Your instructions
What you produce should match the records below precisely, except that images are removed.

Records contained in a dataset
---------------

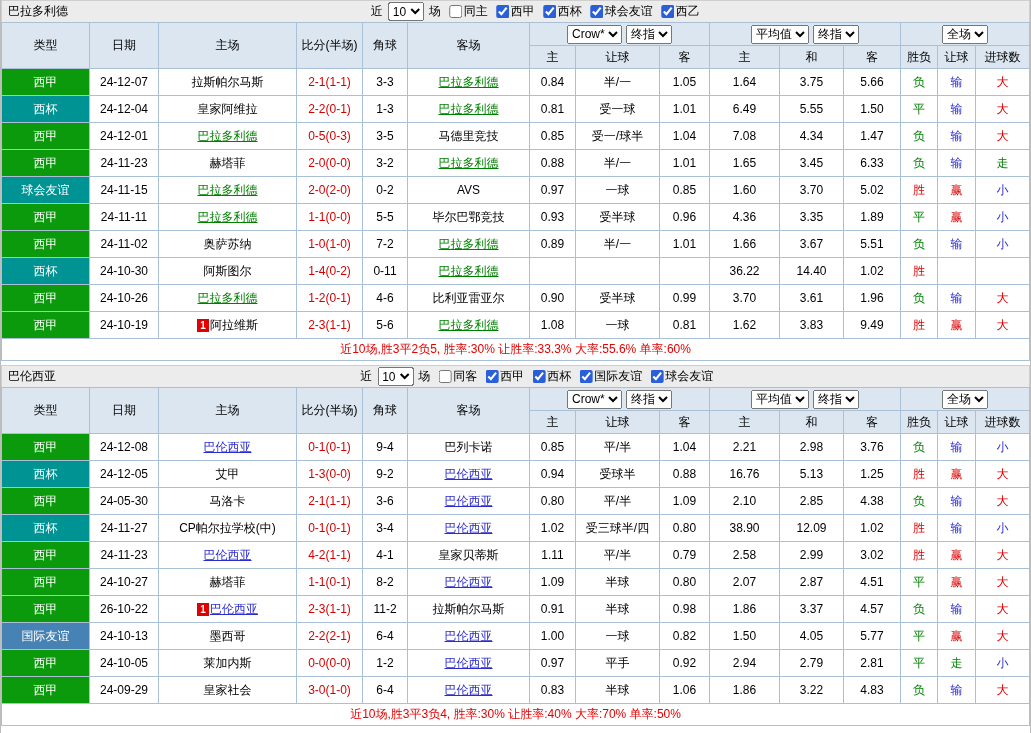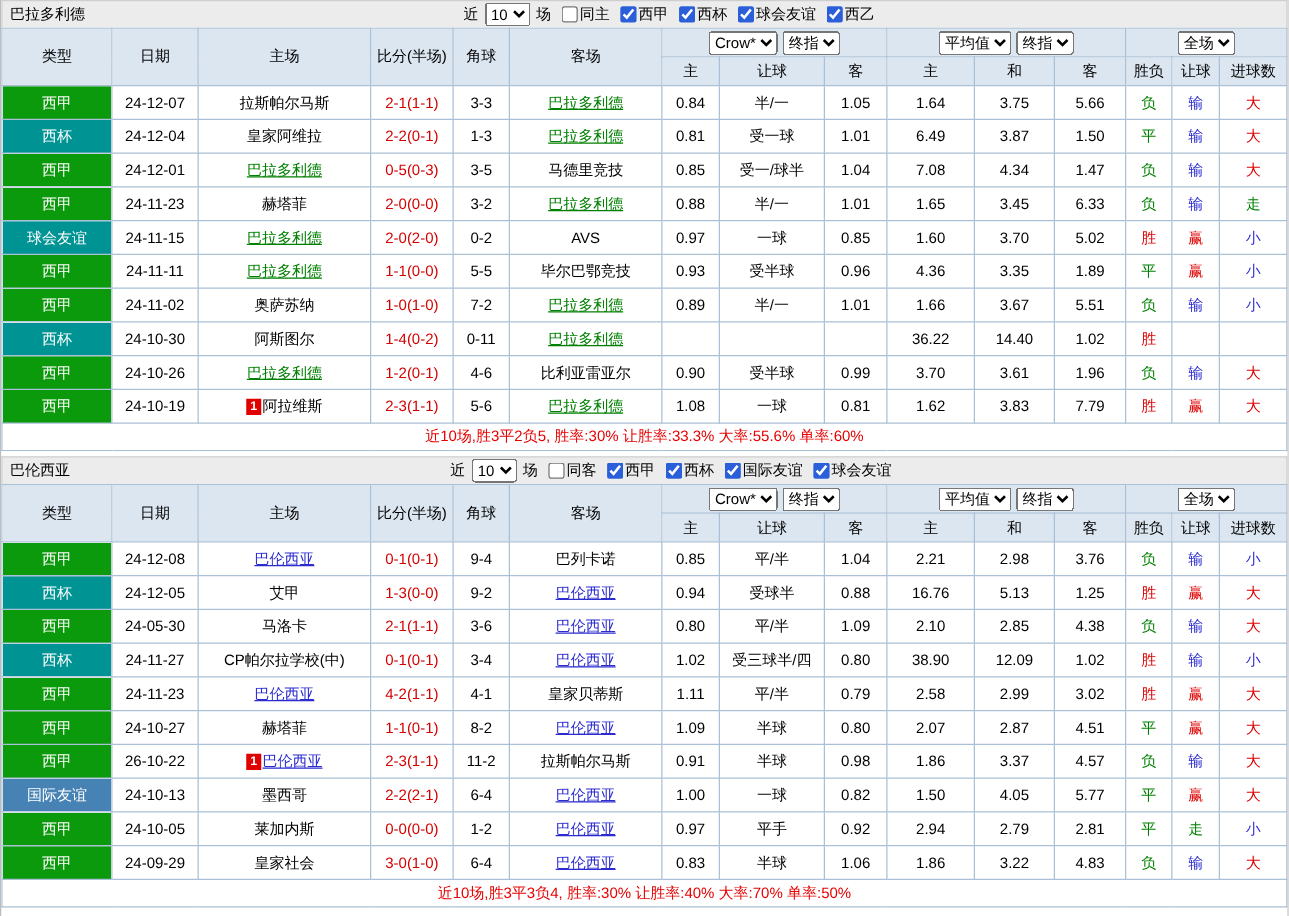"3.87" td { text: 3.87 -> 5.55 }
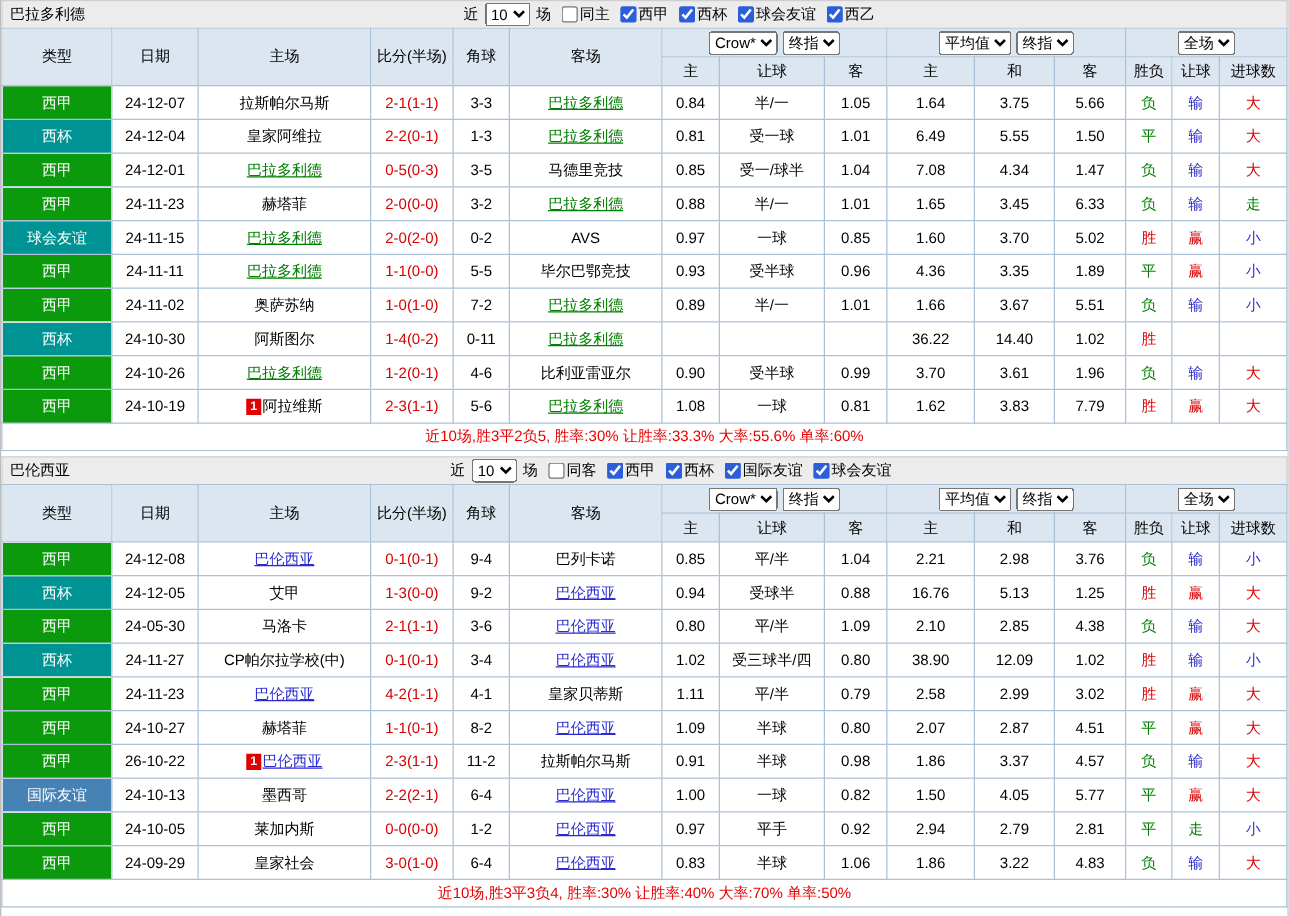"7.79" td { text: 7.79 -> 9.49 }
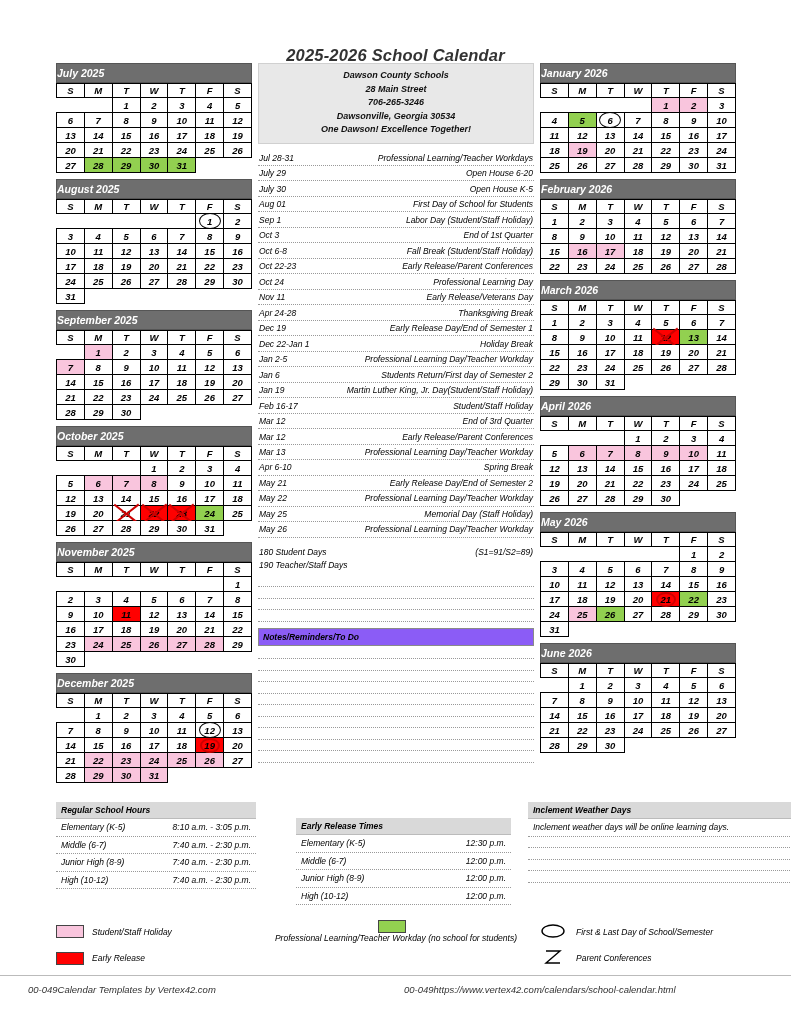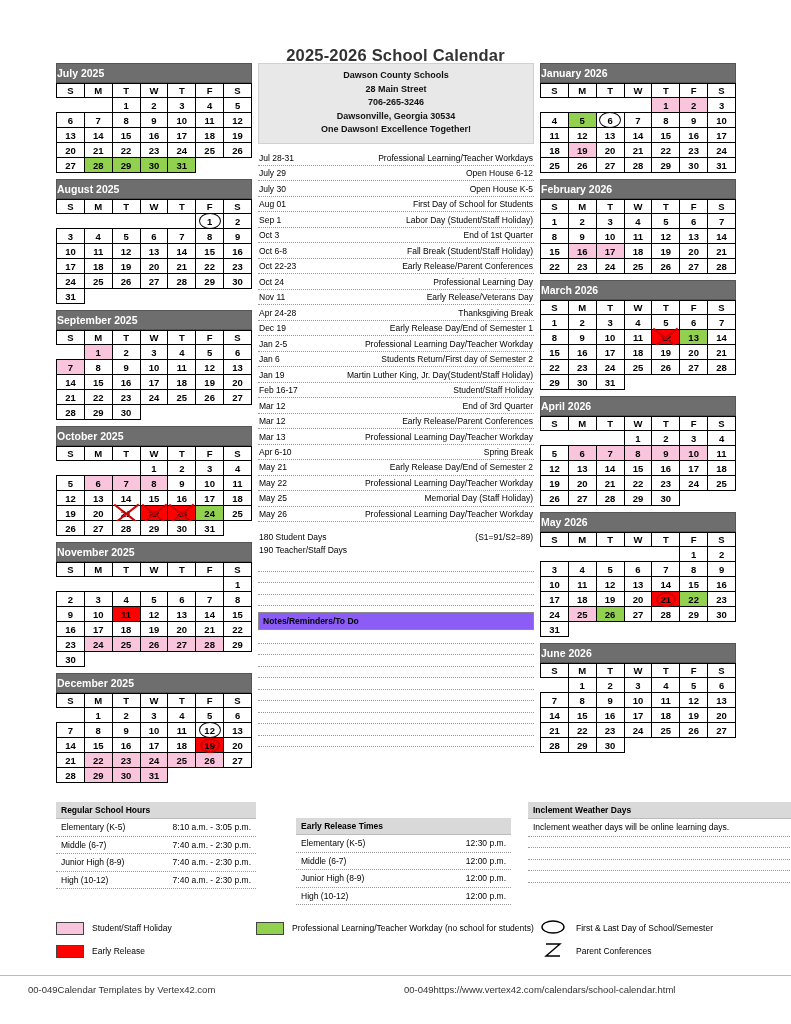"2025-2026 School Calendar" .page { font-style: none -> italic }
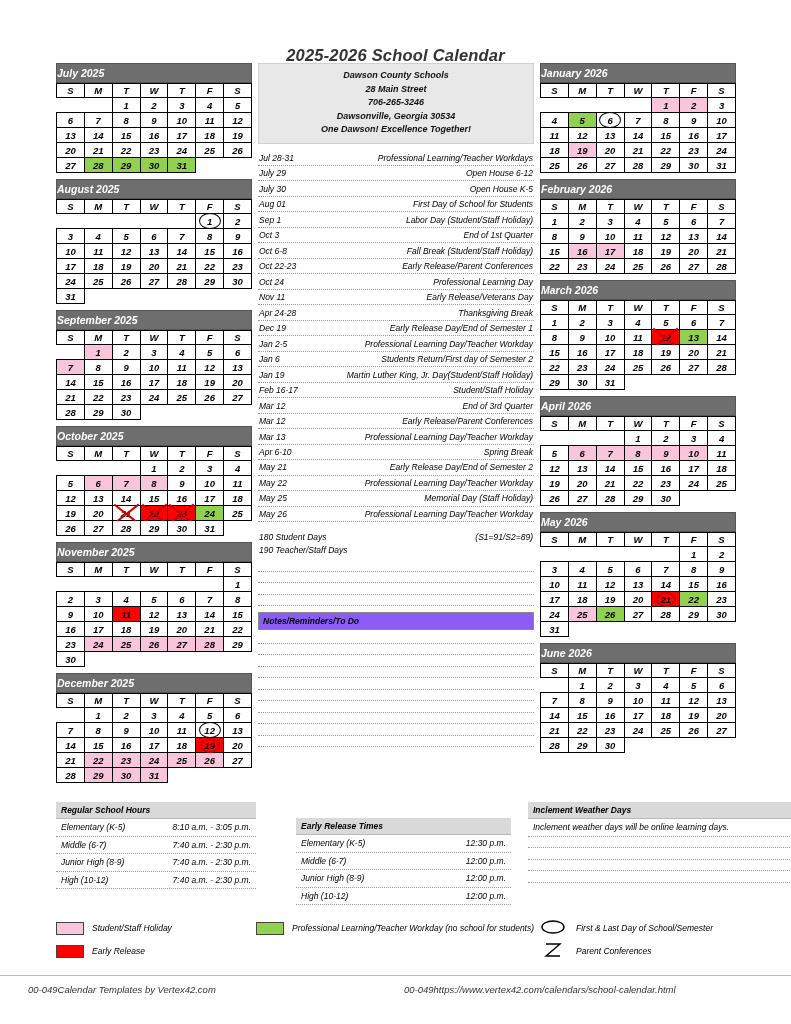"Open House 6-12" span.t { text: 6-12 -> 6-20 }
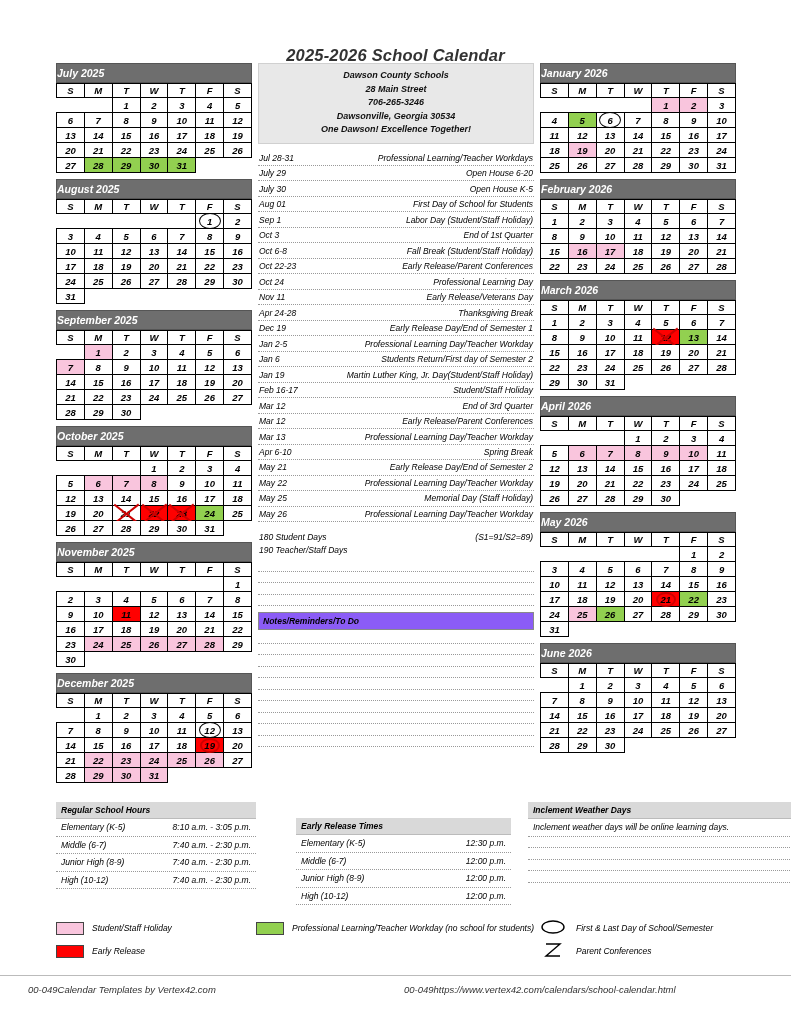"Dec 22-Jan 1" div.ev { html: none -> <div> <span>Dec 22-Jan 1</span> <span>Holiday Break</span> </div> }
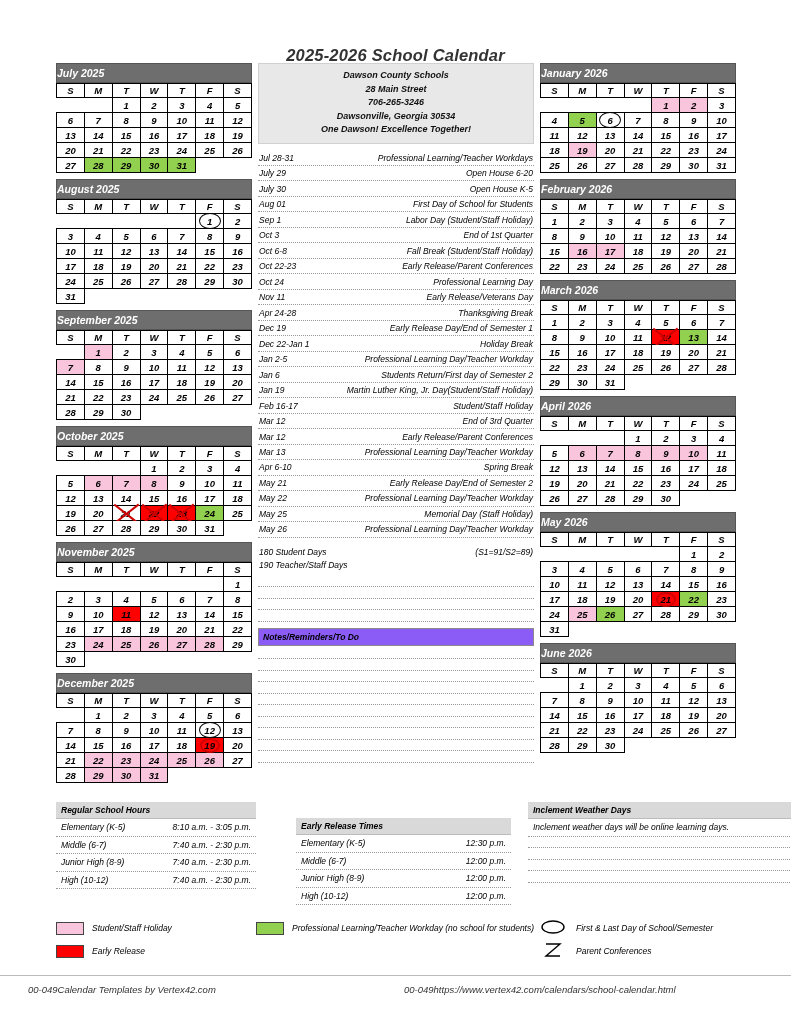"Professional Learning/Teacher Workday" .lg-b { flex-direction: none -> column }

---------------

Task response
"3.87" td { text: 3.87 -> 5.55 }
"7.79" td { text: 7.79 -> 9.49 }
"2025-2026 School Calendar" .page { font-style: none -> italic }
"Open House 6-12" span.t { text: 6-12 -> 6-20 }
"Dec 22-Jan 1" div.ev { html: none -> <div> <span>Dec 22-Jan 1</span> <span>Holiday Break</span> </div> }
"Professional Learning/Teacher Workday" .lg-b { flex-direction: none -> column }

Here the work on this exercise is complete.